The Co-operative Group today hailed its deal to buy 632 Lloyds Banking Group branches for up to £750 million as “the biggest shake-up in high street banking for a generation”.
The group said it will become a "new challenger" in British banking after announcing the long-awaited agreement, which will triple the size of its banking arm to nearly 1,000 branches and increase its share of UK branches to around 10%.
It is seen as a cut price deal for the Co-op, with the group agreeing to pay Lloyds - which is 40% owned by the Government - £350 million upfront and a potential further £400 million by 2027.
However, the price tag is far short of the £1.5 billion first mooted.
Part-nationalised Lloyds admitted it would suffer a loss on the sale, although it said this would be offset by a fall in the amount of capital it has to hold on its balance sheet.
The Treasury welcomed the announcement, which it said formed part of a raft of measures to reform the banking system and improve competition.
The deal will transform the Co-op into a major player in British banking, bringing around 4.8 million customers to the mutual, meaning the combined business will see its share of the current account market soar from around 2% to nearly 7%.
Five years ago, the Co-op had just 90 banking branches.
Chancellor George Osborne said: "This is another step towards creating a new banking system for Britain that gives real choice to customers and supports the economy.
"The sale of hundreds of Lloyds branches to the Co-operative creates a new challenger bank and promotes mutuals.
"This follows the sale of Northern Rock to Virgin Money in January and represents another important step towards a more competitive banking sector."
Around 8,000 staff are expected to transfer with the deal, including around 3,000 support staff in call centres and administration sites, and the Co-op said it aimed to retain employees.
David Fleming, national officer for trade union Unite, which represents staff at both banks - said: "This brings to an end a long period of uncertainty for the staff, who will welcome the clarity this decision will bring."
Lloyds said there would be no changes for the 4.8 million customers affected by the deal until next year.
It will communicate with all its customers about the changes and clients of the branches being sold will be given the chance to transfer to the Co-op or remain with Lloyds.
Lloyds said it will provide more clarity on the process once the deal has been finalised.
Peter Marks, group chief executive of the Co-op, said he had driven a "good deal" for its members.
But he added it was a "fair price" reflecting the current conditions in the banking sector and stressed the taxpayer will share in the future profits of the enlarged bank under terms of the deal.
He said: "This deal would deliver the biggest shake-up in high street banking in a generation.

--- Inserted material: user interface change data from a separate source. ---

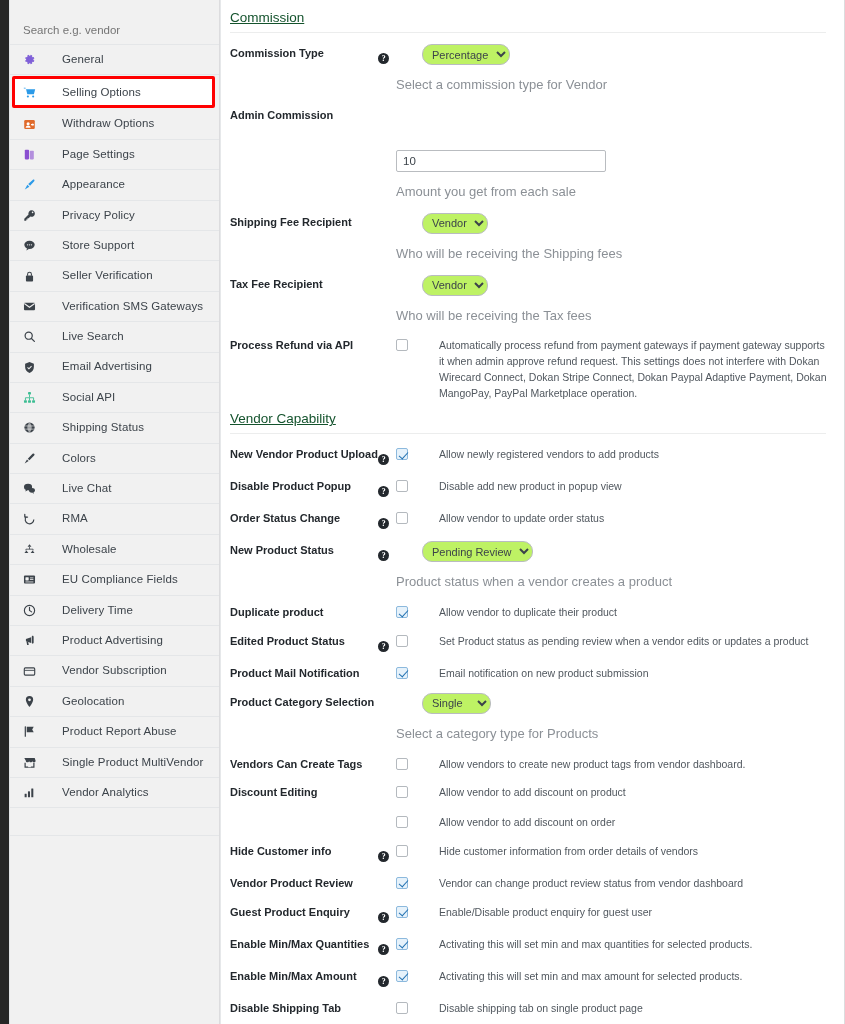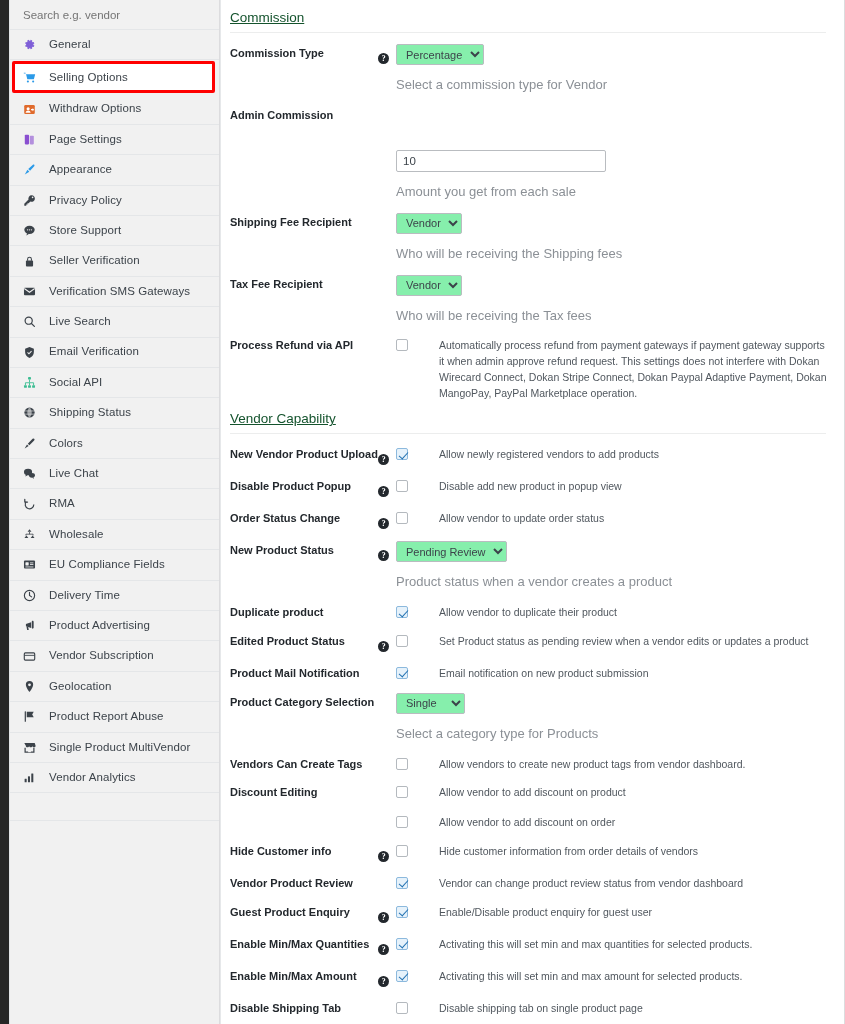"Search e.g. vendor" .sidebar { padding-top: 0 -> 15px }
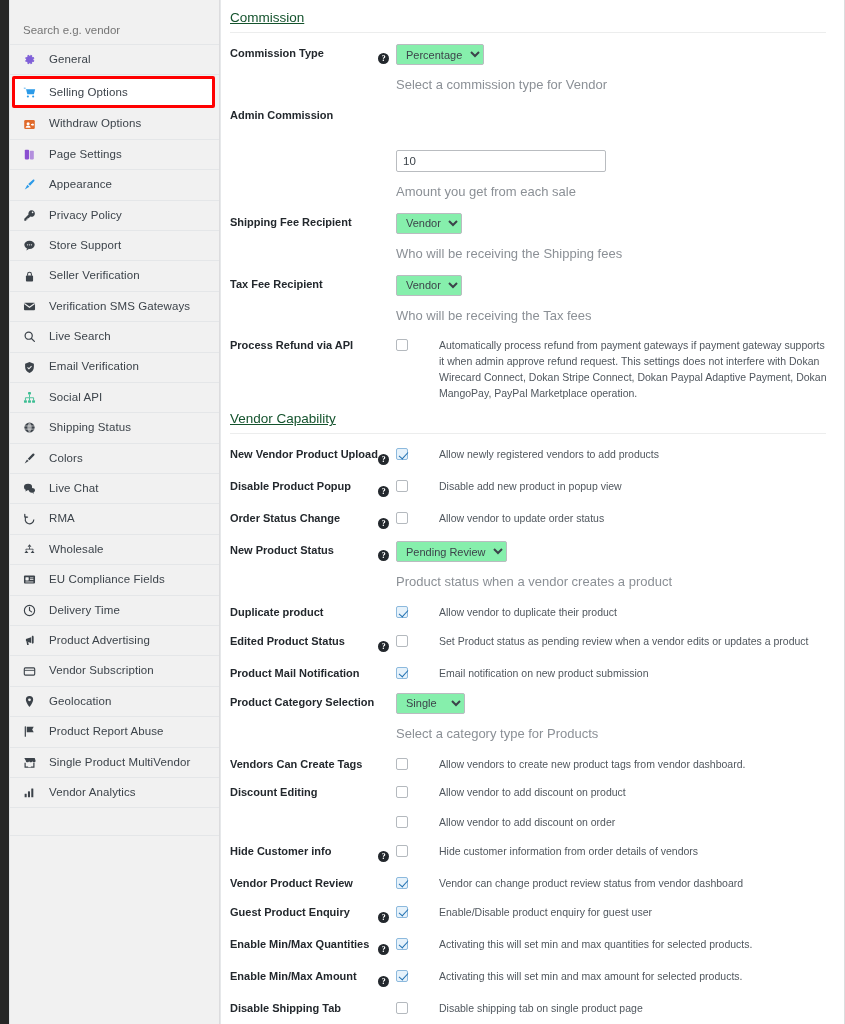"General" .nav-item .nav-label { margin-left: none -> 13px }
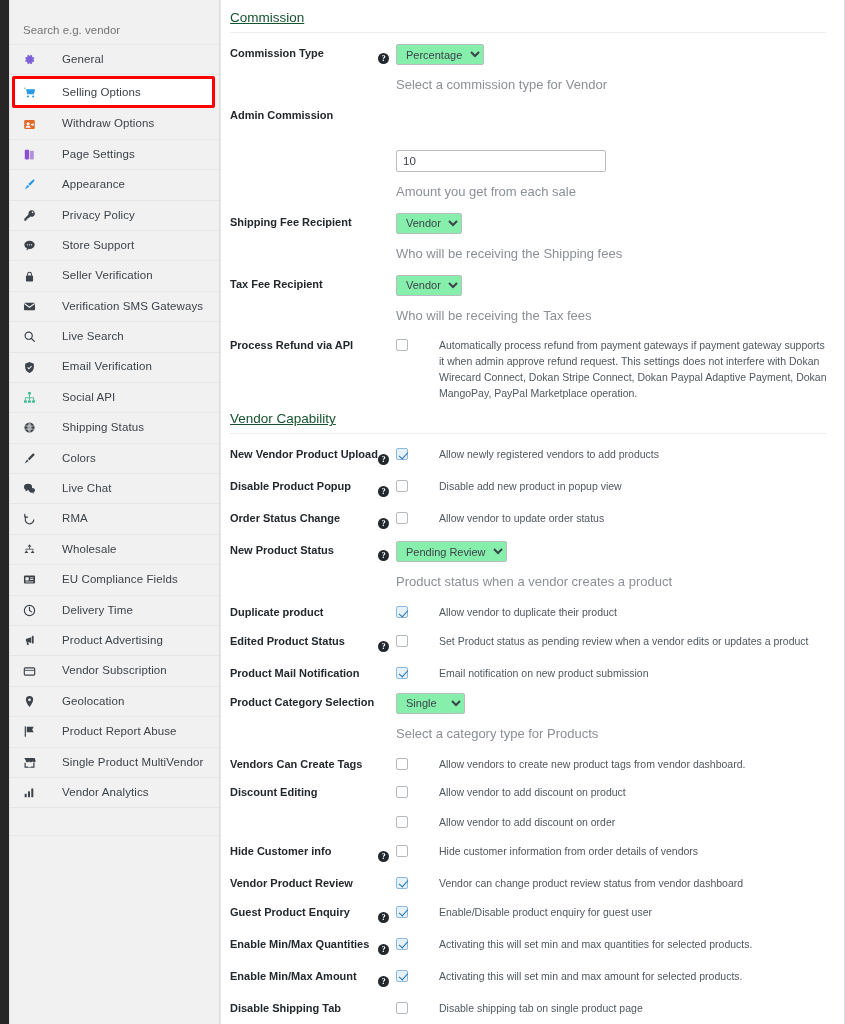"Percentage" select.ui-select { background: #86efac -> #bef264; border-radius: 2px -> 10px; margin-left: none -> 26px }
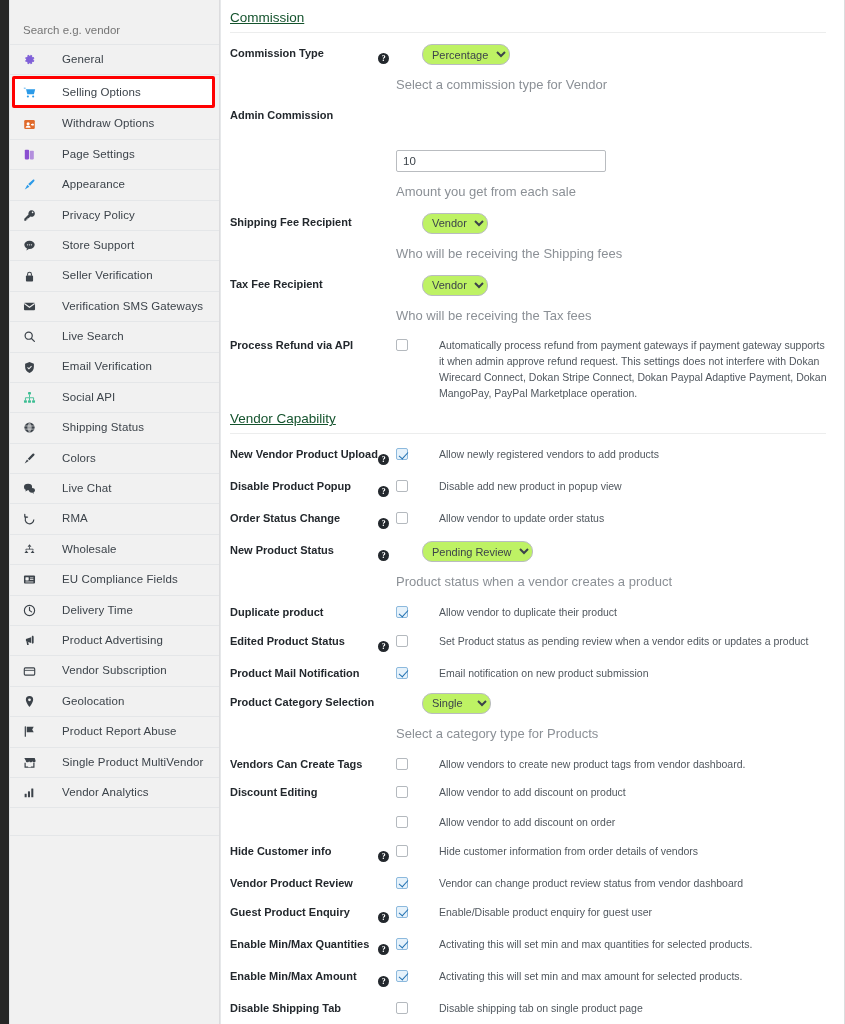"Email Verification" span.nav-label { text: Verification -> Advertising }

"It would be a great deal for customers because it would make the services of our member-owned, customer-led, ethically-driven, bank available to millions of people we've not been able to serve up until now."
Today's announcement comes after lengthy talks and mounting speculation that the deal was on the rocks.
Lloyds, which is offloading the branches to meet European Union rules on state aid following its Government bailout, chose the Co-op as its preferred bidder in December.
But the sale plans suffered a series of delays and initial hopes to sign a deal by the end of March were dashed due to protracted talks with regulators.
Some assets originally expected to be included in the deal have also been dropped, such as the Intelligent Finance business.
It is understood Lloyds will now be forced to close the IF internet banking business, as it was earmarked to go as part of divestments to appease the EU.
The Co-op denied reports that the Financial Services Authority (FSA) had been concerned about governance at the mutual.
Paul Pester, who was promoted by Lloyds to head the branch business known as Verde, will become the new chief executive of Co-op Banking, replacing acting chief executive Barry Tootell.
It is unclear what position Mr Tootell will take on, but he is expected to remain after the deal completes.
The management team at Verde is also due to transfer over to the Co-op, while Lloyds has agreed to underwrite the debt Co-op will sell to pay for the deal and will let the Co-op use its IT platform for the branches.
Keith Bowman, equity analyst at Hargreaves Lansdown Stockbrokers, said today's announcement comes after a "long and arduous journey".
He added: "A conclusion of the sale is to be welcomed. Management focus on running the bank is strengthened and the removal of the Government as a major shareholder is now likely to receive greater emphasis."
The deal, which is expected to complete by the end of November 2013, is also seen as good news for retail customers and firms.
John Walker, national chairman of the Federation of Small Businesses, said: "This is good news. With four in 10 small firms refused credit by the main high street banks, this challenger bank will open up competition and should help small firms access the cash they need."
But the Co-op must use its status to provide a "real alternative to other banks with a focus on straightforward products and excellent customer service", according to Sarah Brooks, director of financial services at Consumer Focus.